Sweet Loren’s Cookie Dough is sold with 12 generously-sized, indulgent, and far too easy to eat blocks of dough. They pack together into squares, rather than rounds – not a problem, but I did round some of them for presentation purposes. As mentioned, the Oatmeal and Chocolate Chunk were a little more stubborn on spreading, and I did have to increase the baking time on all, but that may be due to our higher altitude (we live at around 5000 feet), since the suggested baking temperature is quite low. Nonetheless, every last crumb was gobbled up with big smiles!

Note that Sweet Loren’s Cookie Dough is “just” dairy-free. They do use eggs. If you confuse eggs with dairy, you’re not alone! See this post: Are Eggs Dairy?

Certifications: Sweet Loren’s Cookie Dough is Certified Kosher OU-Dairy (they are not made with dairy, but this indicates that dairy may be present in another product made on the line) .

Dietary Notes: By ingredients, Sweet Loren’s Cookie Dough is dairy-free / non-dairy, tree nut-free (the one variety does use peanuts) and vegetarian. The Oatmeal Cranberry is soy-free, the other two have soy lecithin in the chocolate chips. Nonetheless, always read the ingredient statement and check with the company on their manufacturing processes for all varieties if potential allergen cross-contamination is an issue for you. Processes and labeling are subject to change at any time for any company / product.

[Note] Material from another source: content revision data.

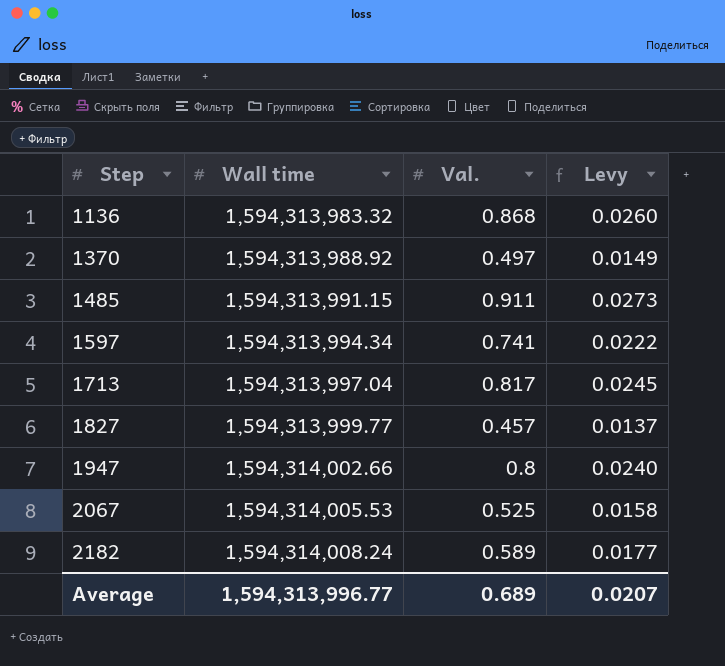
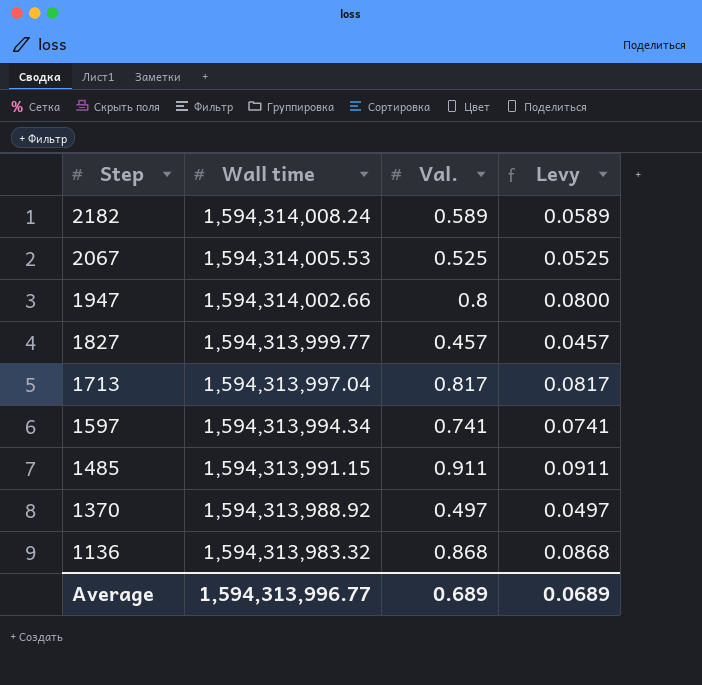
row order: Step ascending -> Step descending
column Levy | formula: [Val.] * 0.03 -> [Val.] * 0.1
Average | Levy: 0.0207 -> 0.0689

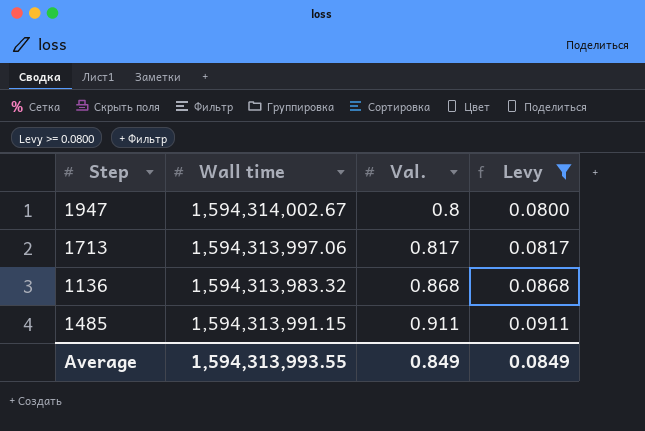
filter: none -> Levy >= 0.0800
row order: Step descending -> Val. ascending
1947 | Wall time: 1,594,314,002.66 -> 1,594,314,002.67
1713 | Wall time: 1,594,313,997.04 -> 1,594,313,997.06
Average | Wall time: 1,594,313,996.77 -> 1,594,313,993.55
Average | Val.: 0.689 -> 0.849
Average | Levy: 0.0689 -> 0.0849

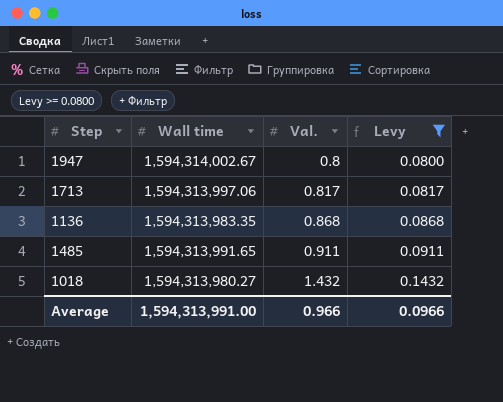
1136 | Wall time: 1,594,313,983.32 -> 1,594,313,983.35
1485 | Wall time: 1,594,313,991.15 -> 1,594,313,991.65
row 1018: none -> 1,594,313,980.27 | 1.432 | 0.1432
Average | Wall time: 1,594,313,993.55 -> 1,594,313,991.00
Average | Val.: 0.849 -> 0.966
Average | Levy: 0.0849 -> 0.0966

For More Product Information: Visit the Sweet Loren’s website at sweetlorens.com.

About Author

Alisa is the founder of GoDairyFree.org, Senior Editor for Allergic Living magazine, and author of the best-selling dairy-free book, Go Dairy Free: The Guide and Cookbook for Milk Allergies, Lactose Intolerance, and Casein-Free Living. Alisa is also a professional recipe creator and product ambassador for the natural food industry.

2 Comments

  1. I understand these cookies “SL” are made with no dairy but by no means are dairy free as where they are produced obviously has dairy running on the same equipment. How can you even write “by the ingredients they are dairy free”? It is the same as saying they are nut free “By the ingredients” and they are made on the same equipment as nut products. It’s very deceiving making claims like these and when I saw them on a “Go Dairy Free” site I was actually excited at first and then disappointed to see the claims at the END of the review realizing that they are not truly dairy free.

    • Hi John,

      That’s exactly why I write “by ingredients” – the ingredients are made without dairy and without nuts. We cannot gauge for cross-contamination for several reasons: processes constantly change – if I were only to post products that I thought were not made on shared equipment, I would be liable if someone had an allergic reaction; the “may contain” statements are voluntary – in many cases, a product stated as “made on shared equipment” may actually be “safe” due to rigorous cleaning processes, while a product with no disclaimer may actually be made on shared equipment with no disclaimer and poor cleaning processes; most dairy-free consumers (even most with cell-mediated food allergies and some with IgE, most with lactose intolerance, etc) do not have an issue with the “trace” (parts per million) amounts that may occur during cross-contamination (almost all companies employ GMP with thorough cleanings and even delays between batch runs); there is no such thing as truly “allergen-free” – even an allergy-friendly manufacturer will explain this; and finally, if you are dealing with a food allergy that is life-threatening and severe enough that “made on shared equipment” is a concern, you should NEVER rely solely on packaging or websites before consuming – you MUST call the manufacturer with all foods to ensure their safety right down to the suppliers, processes, etc.